Is it possible that a milder form of X-linked ichthyosis is more common than we thought?
Chromosomal Microarray (CMA) is usually a blood test that has become a common method to test babies born with multiple birth defects (congenital anomalies) for a genetic, underlying cause. CMA is very effective at screening the whole genome of an individual for chromosome deletions. The question about X-linked ichthyosis arose because most cases of X-linked ichthyosis (over 90%) are caused by a small deletion on the X-chromosome that is spotted easily by routine CMA. Our clinical laboratory at Mayo receives a high volume of infant blood specimen, usually for questions that don’t have anything to do with the skin or ichthyosis. However, the laboratory was recognizing cases with a deletion of the steroid sulfatase gene that causes X-linked ichthyosis, but the referral indications mentioned nothing about the skin. We wondered if it was possible that a case of X-linked ichthyosis could be so mild that a physician wouldn’t even mention it in the reason for testing.
We were able to contact physicians of patients who had a laboratory diagnosis of X-linked ichthyosis for permission to review the medical records more closely.
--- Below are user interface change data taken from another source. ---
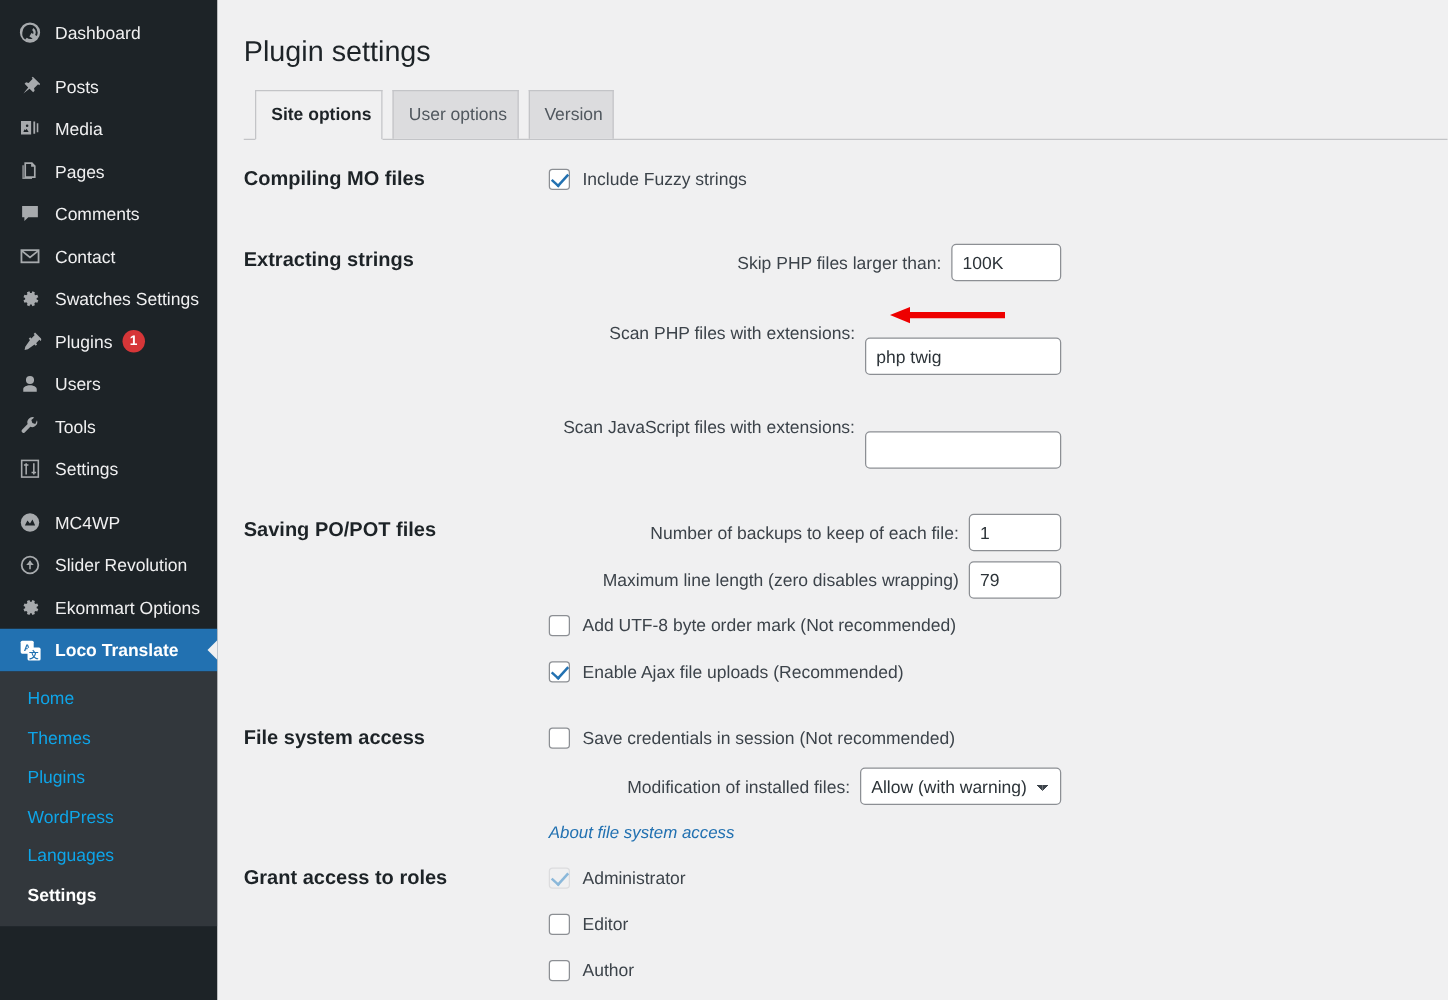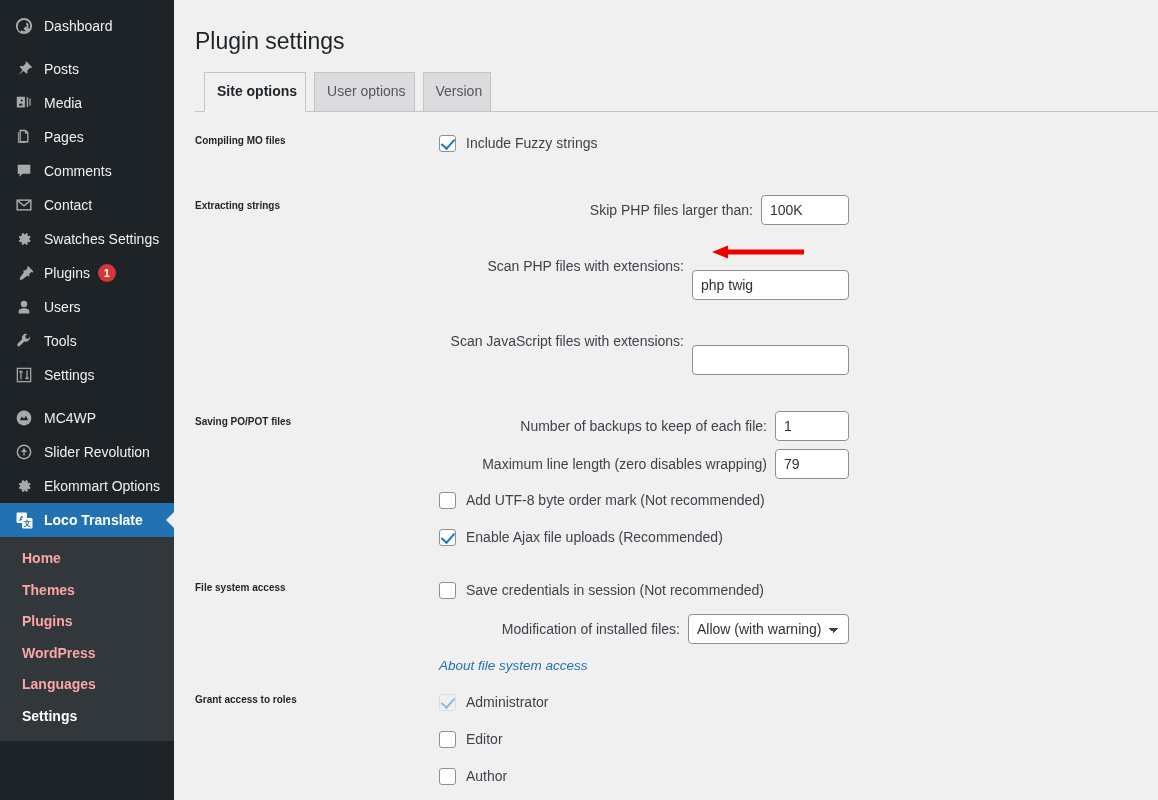"Compiling MO files" .section-label { font-size: 10px -> 16px }
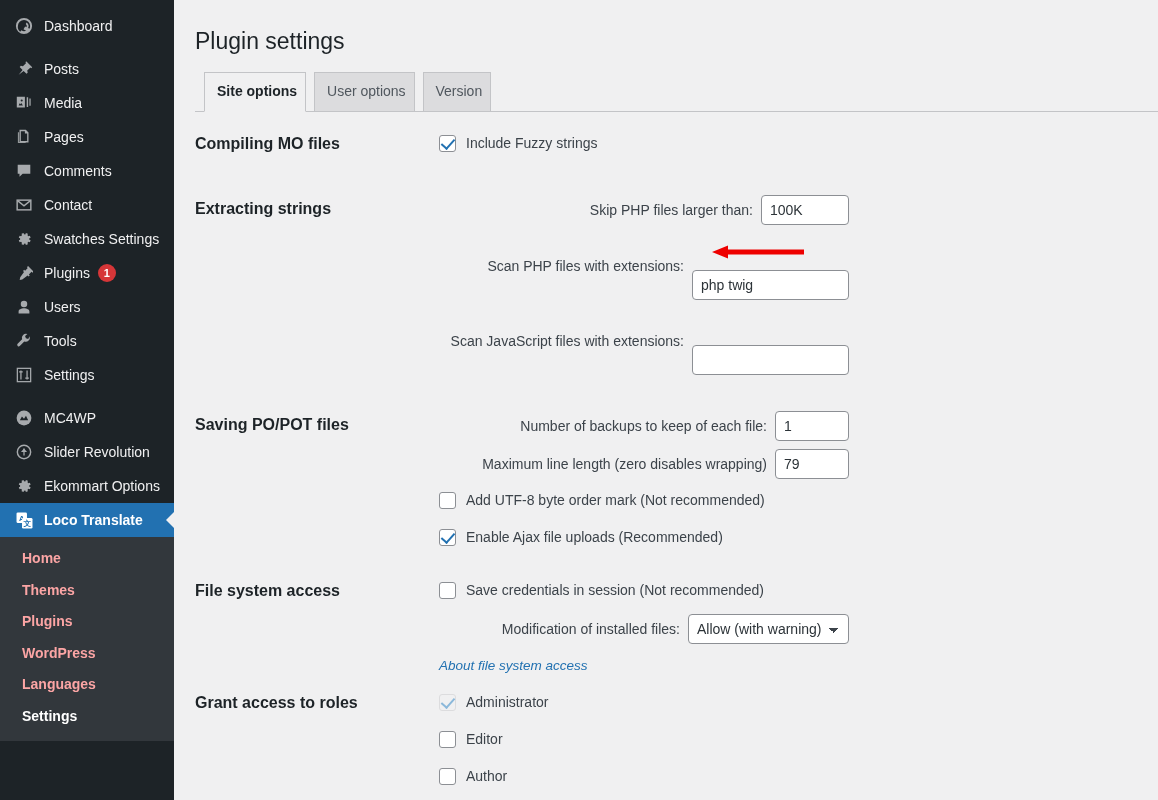"Home" .submenu-item { color: #fca5a5 -> #0ea5e9; font-weight: bold -> none }
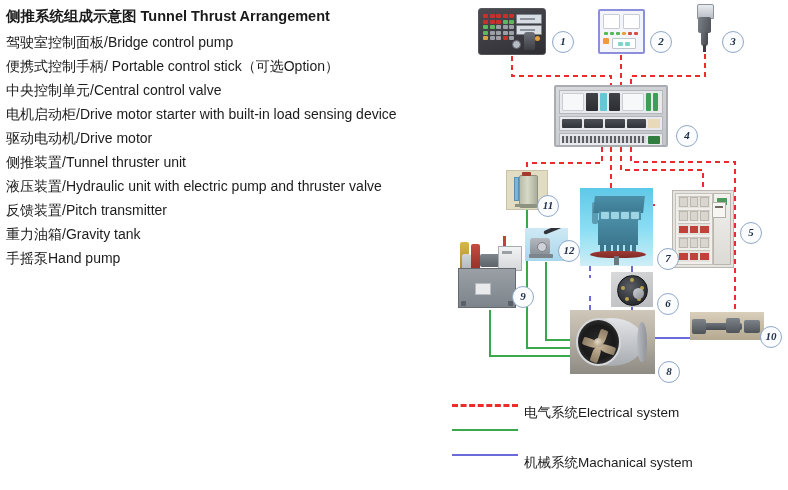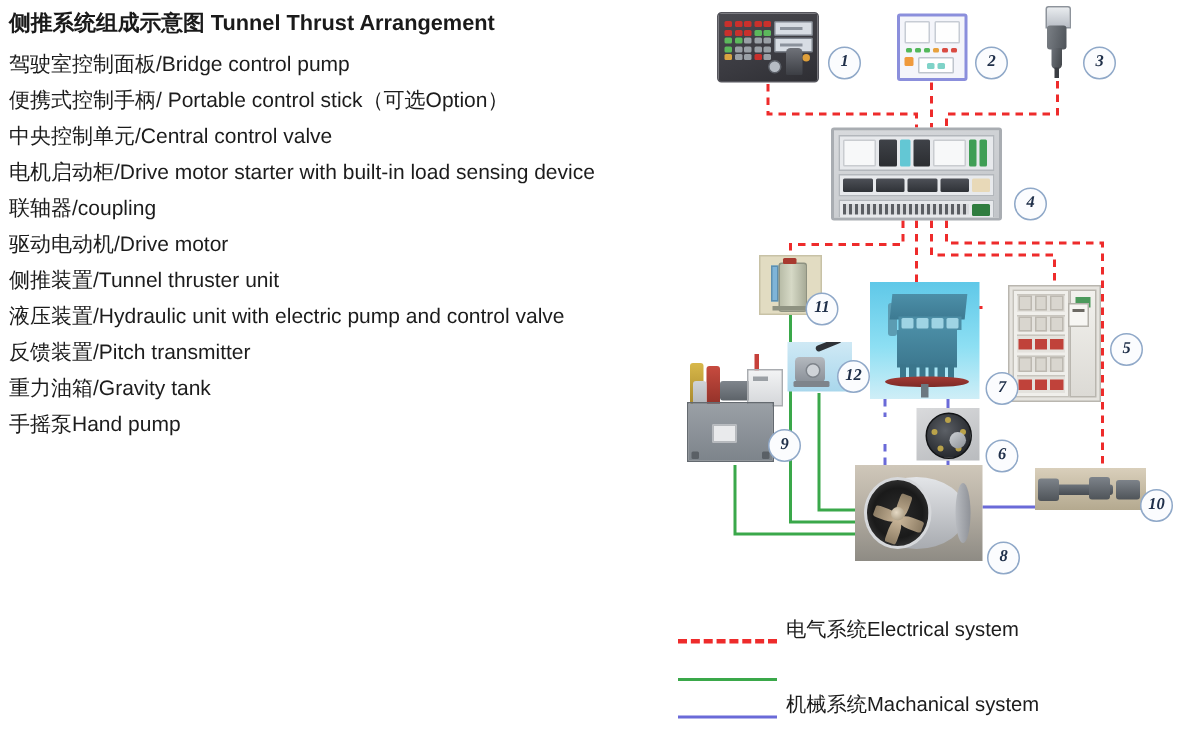"联轴器/coupling" div.legend-line { html: <div>联轴器/coupling</div> -> none }
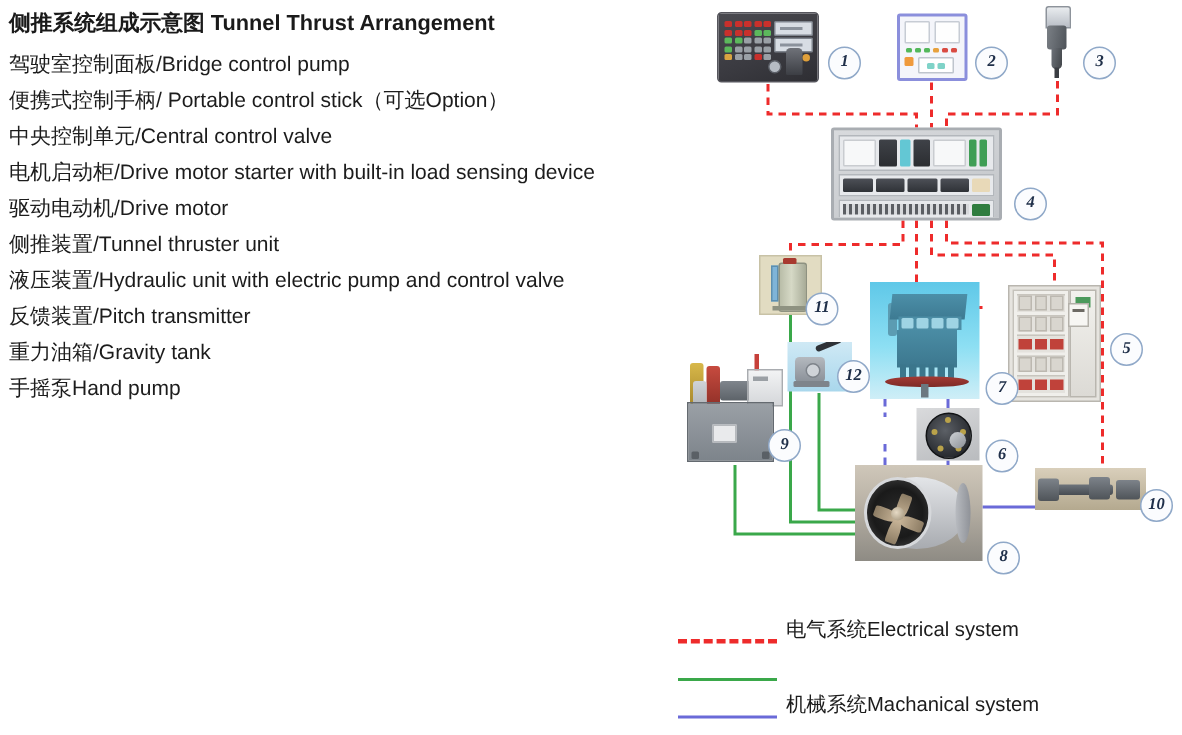"液压装置/Hydraulic unit with electric pump" div.legend-line { text: control -> thruster }
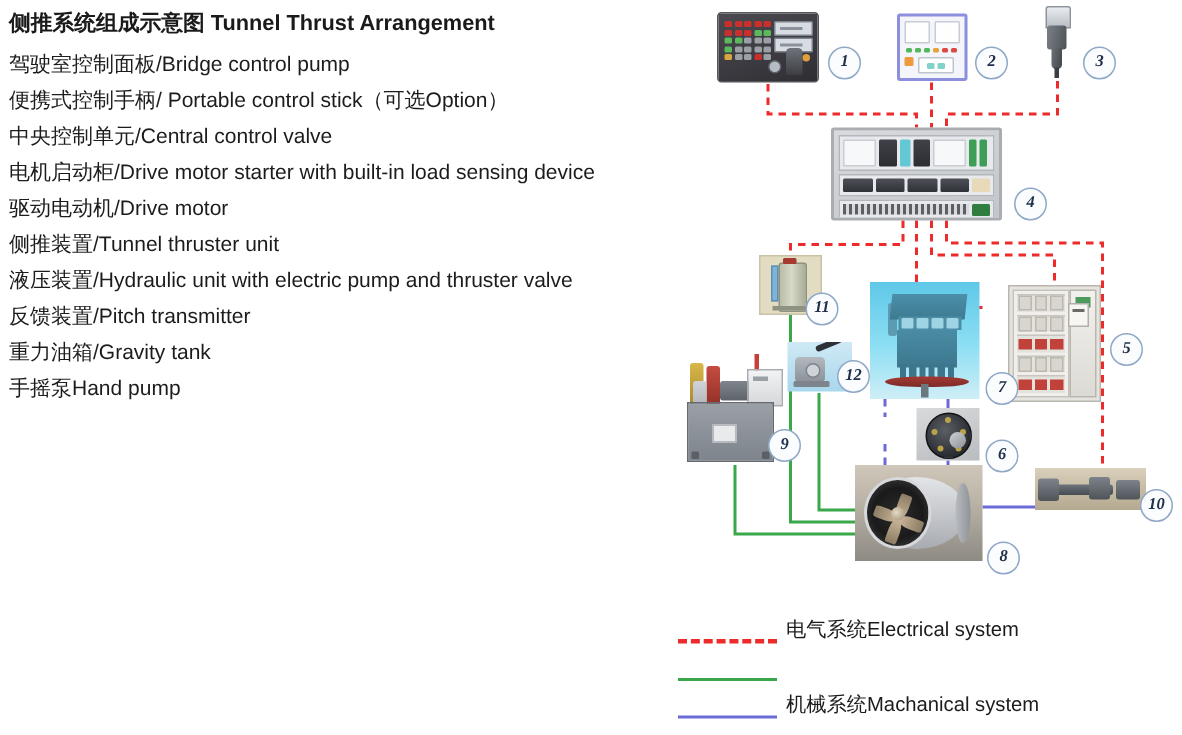"电气系统Electrical system" .legend-item { align-items: flex-end -> flex-start }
We were a little surprised that none of the patients we reviewed were described as having “polygonal” or “dirty, brown” scale that is typically associated with X-linked ichthyosis. Rather, some were described as having dry skin or eczema and some were not noted to have prominent changes in their skin typically associated with X-linked ichthyosis. Other authors in the past have described that a milder type of X-linked ichthyosis with yellowish, dry scale is possible. We described that in all the cases diagnosed in the laboratory, for whom follow-up was available, and the skin changes were fairly mild.
Our sample size of patients for whom we were able to obtain medical records was small, but in line with the known incidence of X-linked ichthyosis in 1 out of every 1,500 male births. These results don’t show that all cases of X-linked ichthyosis are expected to be mild, but that in cases diagnosed in a laboratory, it is possible that the skin of the affected person will not show prominent “dirty brown” or “polygonal” scale described as typical in the existing literature.